Amor Versus Individualidad
por Flávio Gikovate em STUM WORLDAtualizado em 09/11/2007 15:03:33
Traducción de Teresa - [email protected]
A lo largo del segundo año de vida, el niño vivencia enormes progresos en sus competencias: aprende a hablar, a formular las primeras frases, perfecciona sus aptitudes motoras, etc. Si hasta entonces su mayor placer era permanecer en el regazo de la madre, disfrutando de paz y protección similares a las que había perdido con el nacimiento, y sintiendo por ella eso que denominamos amor, ahora le gusta también circular, especular sobre el ambiente, intentar comprender para qué sirven y cómo funcionan los objetos. Introduce en la boca todo cuanto encuentra, intenta sentir su tacto, observa lo que pasa cuando lo deja caer al suelo. Da señales de gran satisfacción con cada nuevo descubrimiento. Está poniendo en práctica los primeros actos propios de su individualidad – y deleitándose con ellos.
Todo esto sucede en presencia de la madre. Sí, porque si ella se va a otro sitio, el crío inmediatamente abandona lo que está haciendo y sale disparado detrás de ella. Lo mismo ocurre si sufre una caída: corre llorando de vuelta a su regazo. Frente al dolor físico o a la inminencia de un mayor distanciamiento de la madre, la sensación de desamparo crece muy rápidamente y entonces se hace absolutamente necesaria la reaproximación. Hay, pues, una clara alternancia de preferencias: estando todo en orden, lo que el crío quiere es ejercer los placeres de su individualidad en formación; al menor malestar, busca en la cercanía y protección maternas (amor) el remedio para todos los dolores.
No es posible dejar de comparar nuestros comportamientos, que decimos adultos, con lo que acabo de describir: queremos ejercer nuestra individualidad con la máxima libertad, pero queremos volver a casa y encontrar a nuestra pareja esperando por nosotros. Permanecemos muy lejos de la persona amada durante algún tiempo, pero después el mayor deseo es arrebujarnos; si eso no es posible, sentimos el dolor fuerte que corresponde a la saudade (mezcla de abandono y recuerdo del calor que adviene de la compañía). Tenemos a nuestro favor el beneficio de un imaginario más rico, y la capacidad de comunicarnos con el amado a distancia gracias a los recursos tecnológicos: nos sentimos amparados, aun estando lejos, gracias a las palabras y juramentos de amor.
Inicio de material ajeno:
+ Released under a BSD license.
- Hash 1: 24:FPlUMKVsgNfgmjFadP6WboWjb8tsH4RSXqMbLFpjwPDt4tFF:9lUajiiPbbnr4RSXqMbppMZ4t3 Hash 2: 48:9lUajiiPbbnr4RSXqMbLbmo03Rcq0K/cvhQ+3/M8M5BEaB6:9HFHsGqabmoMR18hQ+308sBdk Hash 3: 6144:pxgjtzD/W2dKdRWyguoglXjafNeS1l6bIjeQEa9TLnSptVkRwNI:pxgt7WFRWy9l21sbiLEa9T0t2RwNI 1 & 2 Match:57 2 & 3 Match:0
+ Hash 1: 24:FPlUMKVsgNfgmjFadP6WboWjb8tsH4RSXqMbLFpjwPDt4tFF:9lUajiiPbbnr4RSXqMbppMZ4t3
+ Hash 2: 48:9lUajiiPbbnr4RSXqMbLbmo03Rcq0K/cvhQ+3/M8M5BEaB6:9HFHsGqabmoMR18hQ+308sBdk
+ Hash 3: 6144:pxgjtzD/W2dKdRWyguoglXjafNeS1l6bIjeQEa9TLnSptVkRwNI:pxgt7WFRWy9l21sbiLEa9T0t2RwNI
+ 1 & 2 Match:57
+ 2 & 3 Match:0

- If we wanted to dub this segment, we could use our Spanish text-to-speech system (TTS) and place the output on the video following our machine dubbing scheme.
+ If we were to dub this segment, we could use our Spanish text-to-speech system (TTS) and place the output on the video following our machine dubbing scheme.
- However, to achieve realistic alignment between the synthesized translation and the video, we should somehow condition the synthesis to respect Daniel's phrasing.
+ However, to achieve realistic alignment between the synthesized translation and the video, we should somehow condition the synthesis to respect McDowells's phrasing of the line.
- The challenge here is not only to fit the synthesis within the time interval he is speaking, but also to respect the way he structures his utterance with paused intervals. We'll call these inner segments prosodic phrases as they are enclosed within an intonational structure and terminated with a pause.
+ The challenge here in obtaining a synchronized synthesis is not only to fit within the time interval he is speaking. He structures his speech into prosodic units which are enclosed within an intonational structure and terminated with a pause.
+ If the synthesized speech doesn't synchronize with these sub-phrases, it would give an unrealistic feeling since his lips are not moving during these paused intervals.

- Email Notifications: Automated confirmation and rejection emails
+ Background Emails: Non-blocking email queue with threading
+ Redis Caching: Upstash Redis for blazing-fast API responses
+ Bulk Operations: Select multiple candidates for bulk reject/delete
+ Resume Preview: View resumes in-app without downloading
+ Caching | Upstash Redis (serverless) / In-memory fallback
En la convivencia íntima, parece que lo que de veras queremos es encontrar una fórmula capaz de conciliar amor e individualidad: quiero, por ejemplo, asistir al programa de TV que me interesa y quiero que mi amada esté a mi lado, si posible bien abrazadita. Ella, también interesada en la cercanía protectora, podrá intentar encontrarle gracia, por ejemplo, al partido de fútbol que tanto me encanta. Pero tal vez no lo consiga y entonces empiezan los problemas. Ella se alejará, en busca de lo que son sus reales intereses individuales. Yo me sentiré rechazado, abandonado y mal amado; intentaré presionarla con el propósito de hacerle volver. Ella, perjudicada en sus legítimos derechos, se rebelará y el enfado (llamado “enfado normal de las parejas”) será inevitable.
El hombre es, al mismo tiempo, el crío y la madre. Lo mismo vale para la mujer. Quieren ejercer su individualidad, pero sin alejarse mucho el uno del otro. Lucharán por el poder, para definir quién impondrá el ritmo y la programación. Por mayores que sean las afinidades, siempre habrá actividades que son de interés exclusivo de uno de los miembros de la pareja. La fórmula tradicional – hombres mandan y mujeres obedecen – ya no funciona (afortunadamente).
¿Qué hacer? Sólo hay un modo: el crecimiento emocional de ambos para que la dependencia típica del amor infantil se atenúe. Que cada uno consiga sentirse en condiciones de ejercer sus actividades, de modo a dejar libre a la pareja para que haga lo mismo.